Execution resources (detailed)
#

  • Execution = a child resource under a specific Job that represents a single run’s output.

    • Immutable, system-created (not user-created).
    • Has its own id.
    • Contains a snapshot of the Job config as used for that run (for reproducibility and provenance).
    • Stores the run’s result data (analysis metrics, report links, etc.).
  • API implications:

    • RunJob still returns an Operation. When the Operation completes, the system creates an Execution resource and the Operation resolves to (or references) that Execution.
    • Standard Execution endpoints: ListExecutions(parent=job), GetExecution(id), (DeleteExecution optional). Do not implement CreateExecution (internal only) or UpdateExecution (immutable).
  • Example:

    interface AnalyzeChatRoomJobExecution {
      id: string;
      job: AnalyzeChatRoomJob; // snapshot of job config
      sentenceComplexity: number;
      sentiment: number;
      abuseScore: number;
    }
    

Relationship between LRO and Execution
#

  • LRO (Operation):

    • Tracks the asynchronous process: start → progress → done/error.
    • Useful for status and intermediate progress.
    • May be subject to retention/expiry rules.
  • Execution:

    • Stores the durable result and the job configuration snapshot.
    • Intended for long-term retention and query.
  • Typical flow:

    1. Client calls RunJob(jobId) → server returns an Operation.
    2. Server performs work; when done, server creates an Execution (or a business resource).
    3. Server updates the Operation to done and sets the result to the created Execution (or resource).
    4. Client may then Get the Execution or list executions for the job.

Resource layout / scoping
#

  • Executions are scoped to a single Job type and are best placed as child resources of the Job:

    • e.g. GET /analyzeChatRoomJobs/{jobId}/executions and GET /analyzeChatRoomJobs/{jobId}/executions/{executionId}
  • This layout answers the common question: “What executions have happened for this specific job?”


Permissions model
#

  • Jobs allow natural separation:

    • Give some users permission to Create/Update Jobs (configure).
    • Give other users permission to Run Jobs (execute), but not to change configuration.
  • An alternative (more complex) approach is a fine-grained permission system that inspects runtime parameters — more powerful but more complex to design and maintain.
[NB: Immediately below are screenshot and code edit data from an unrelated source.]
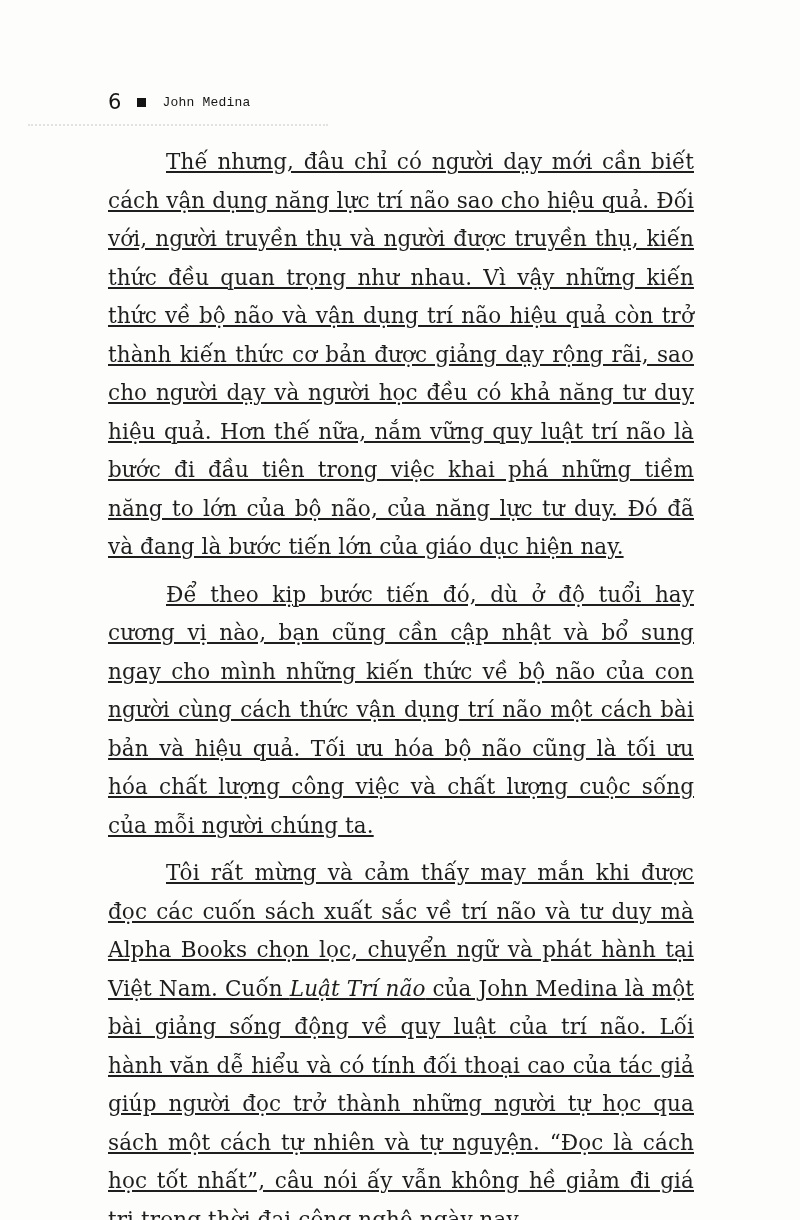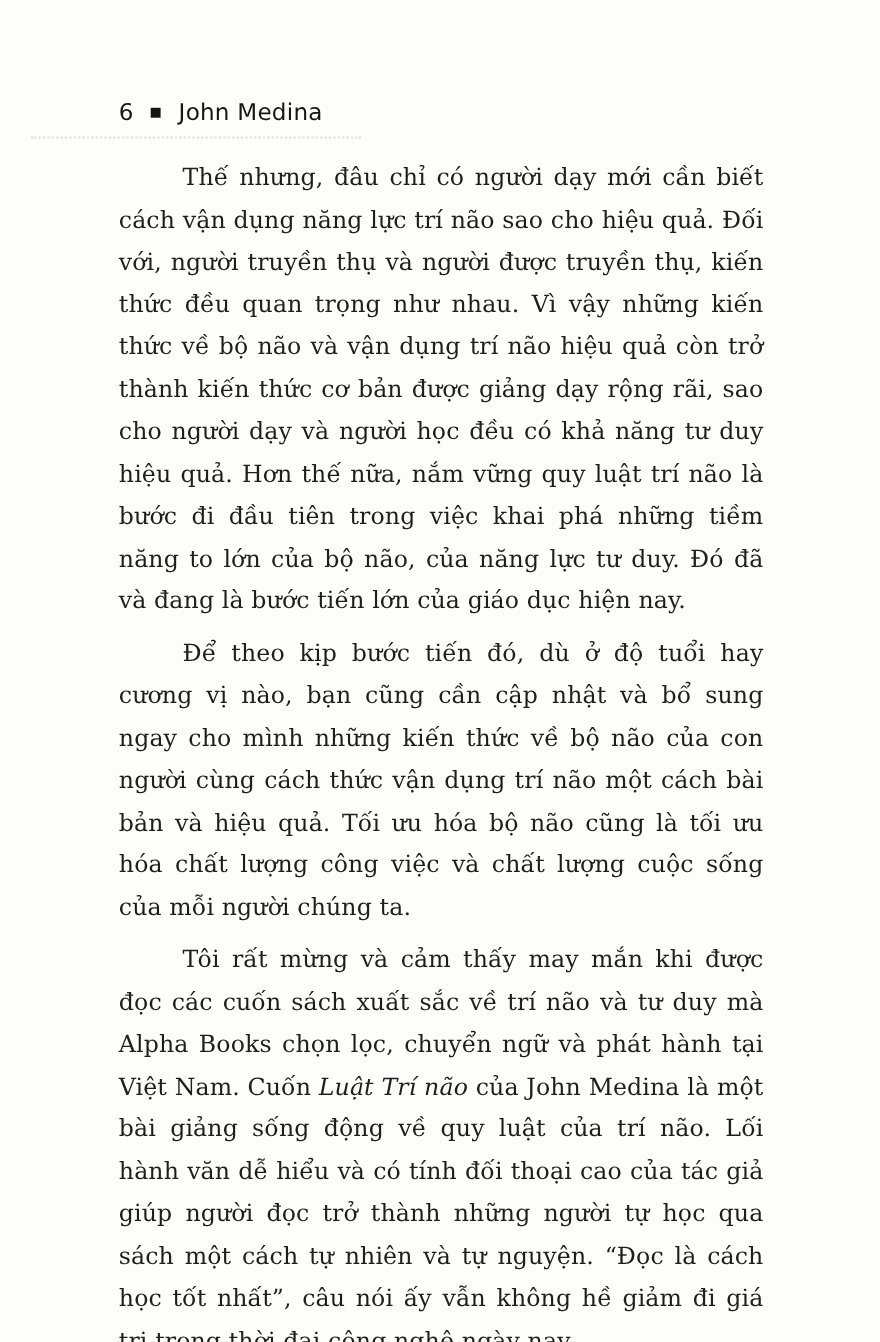--- a/index.html
+++ b/index.html
@@ -38,9 +38,10 @@
     margin-right: 16px;
   }
   .author {
-    font-size: 21px;
+    font-size: 13px;
     font-weight: 500;
     letter-spacing: 0.2px;
+    font-family: Liberation Mono, monospace;
   }
   .header-underline {
     position: absolute;

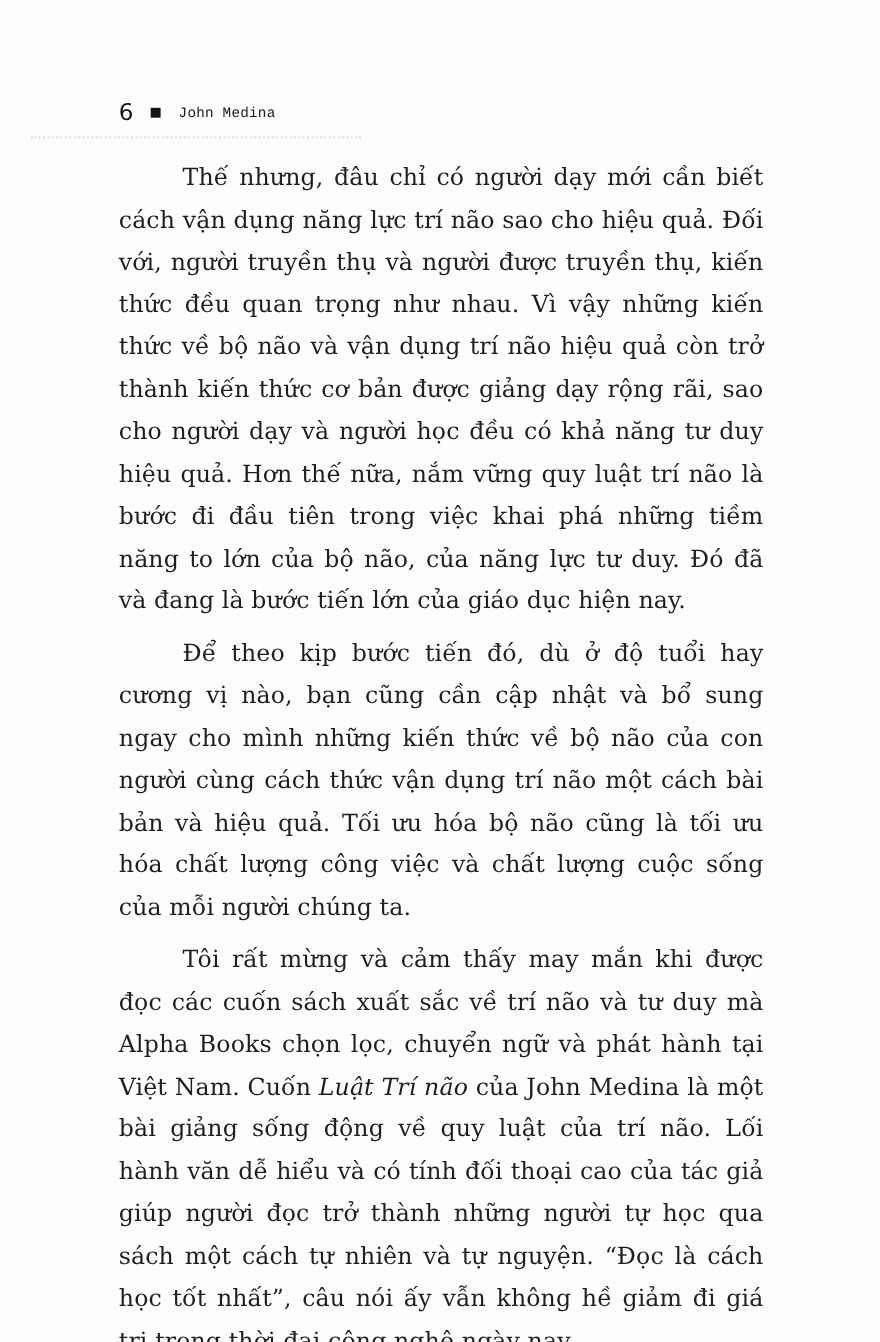--- a/index.html
+++ b/index.html
@@ -60,6 +60,7 @@
   .body-text p {
     margin: 0 0 9px 0;
     text-indent: 58px;
+    text-decoration: underline;
   }
   .book-title {
     font-style: italic;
Decision guide (practical)
#

When designing a rerunnable job, choose between Execution vs direct resource creation:

  • If the run produces a standard business resource (resource with lifecycle beyond the run), create that resource and record Job provenance in it. No separate Execution needed.
  • If the run produces analysis / ephemeral data / results that are not an existing resource type and these results must be durable/queryable, create an Execution resource and store the job snapshot there.
  • If both happen, create both the business resources and an Execution for the analytical outputs.
  • Avoid relying solely on LROs to store durable results because LRO retention policies may vary or be limited.
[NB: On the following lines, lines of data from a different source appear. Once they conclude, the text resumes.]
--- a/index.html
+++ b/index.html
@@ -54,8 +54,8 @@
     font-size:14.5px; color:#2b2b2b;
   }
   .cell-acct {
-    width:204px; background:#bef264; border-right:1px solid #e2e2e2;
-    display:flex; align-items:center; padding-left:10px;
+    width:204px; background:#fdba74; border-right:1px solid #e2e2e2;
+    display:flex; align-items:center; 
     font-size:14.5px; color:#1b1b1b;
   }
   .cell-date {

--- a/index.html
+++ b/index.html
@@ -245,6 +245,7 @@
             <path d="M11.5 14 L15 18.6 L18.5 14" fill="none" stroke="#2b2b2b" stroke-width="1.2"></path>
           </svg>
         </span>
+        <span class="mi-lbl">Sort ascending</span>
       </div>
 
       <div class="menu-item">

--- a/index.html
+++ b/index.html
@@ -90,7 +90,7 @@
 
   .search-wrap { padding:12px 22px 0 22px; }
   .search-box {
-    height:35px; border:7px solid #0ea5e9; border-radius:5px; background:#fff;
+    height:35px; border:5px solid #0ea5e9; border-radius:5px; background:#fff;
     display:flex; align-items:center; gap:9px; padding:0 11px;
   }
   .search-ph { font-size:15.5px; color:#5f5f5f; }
Example signatures (conceptual)
#

// Create job
@post("/analyzeChatRoomJobs")
CreateAnalyzeChatRoomJob(req: CreateAnalyze...): AnalyzeChatRoomJob

// Run job returns an Operation that resolves to an Execution
@post("/{id=analyzeChatRoomJobs/*}:run")
RunAnalyzeChatRoomJob(req: RunAnalyze...):
  Operation<AnalyzeChatRoomJobExecution, RunAnalyzeChatRoomJobMetadata>

// List executions
@get("/{parent=analyzeChatRoomJobs/*}/executions")
ListAnalyzeChatRoomJobExecutions(...): ListAnalyzeChatRoomJobExecutionsResponse

Key takeaways (brief)
#

  • Rerunnable jobs separate configuration (Job resource) from execution (run method).
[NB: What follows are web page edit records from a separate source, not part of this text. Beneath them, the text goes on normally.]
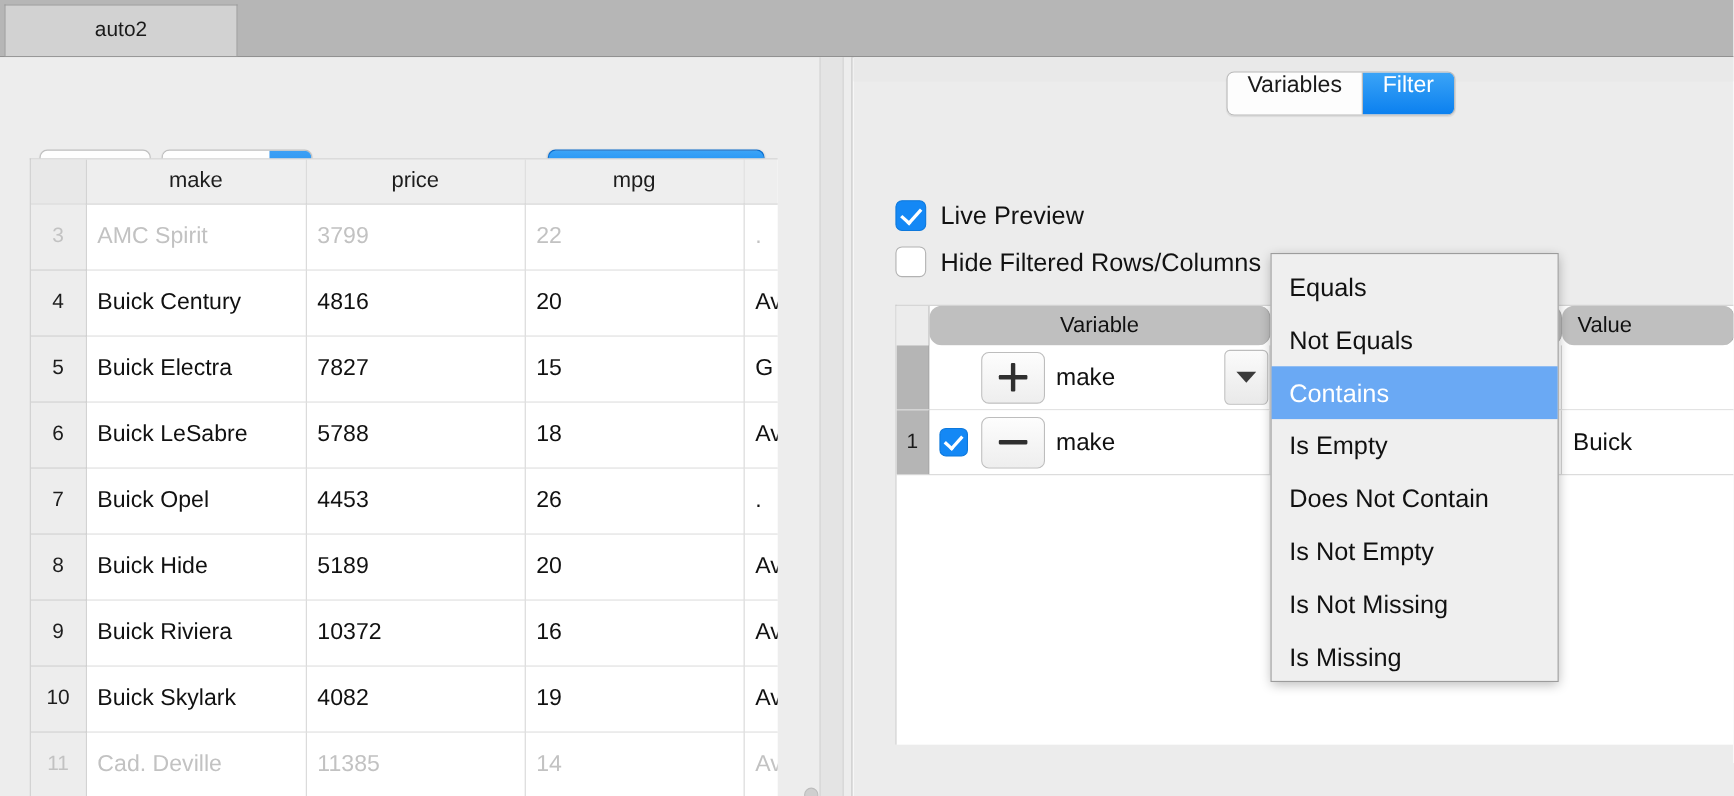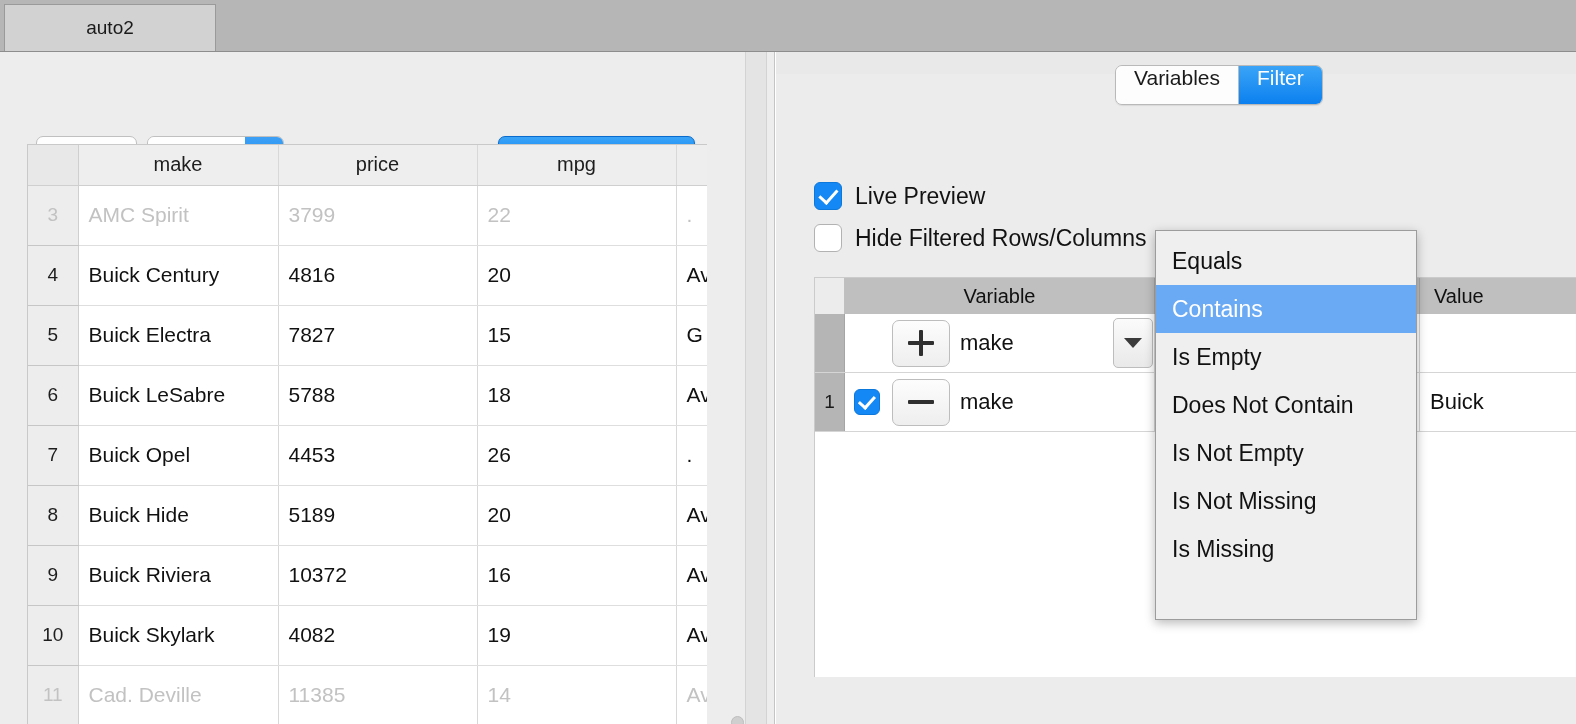--- a/index.html
+++ b/index.html
@@ -245,6 +245,7 @@
     font-size: 20px;
     display: flex; align-items: center; justify-content: center;
     border-right: 1px solid #a8a8a8;
+    border-radius: 11px;
   }
   .fg-head .h-var { width: 310px; }
   .fg-head .h-op  { width: 265px; }

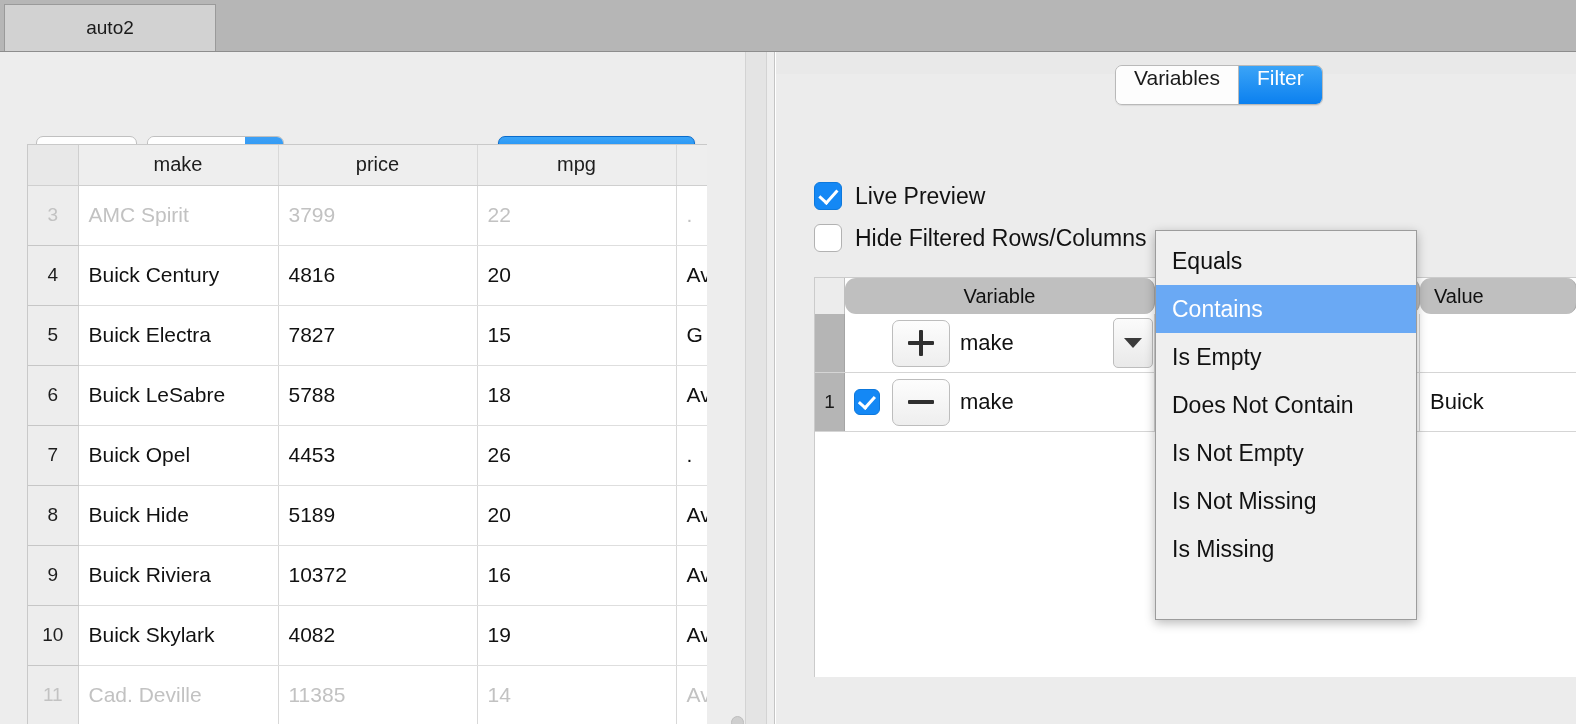--- a/index.html
+++ b/index.html
@@ -536,6 +536,7 @@
 
   <div class="popup" id="popup-menu">
       <div class="mitem">Equals</div>
+      <div class="mitem">Not Equals</div>
       <div class="mitem sel">Contains</div>
       <div class="mitem">Is Empty</div>
       <div class="mitem">Does Not Contain</div>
  • run returns an LRO to track asynchronous work; the LRO should resolve to either:

    • the newly created business resource, or
    • an Execution resource when the output is an analysis/report that must be persisted.
  • Execution resources are immutable, system-created children of Jobs and store both results and the job config snapshot, ensuring durability beyond LRO retention policies.

  • Design choice (Execution vs no-Execution) depends on whether the run output is a business resource or a non-resource analysis that needs long-term retention.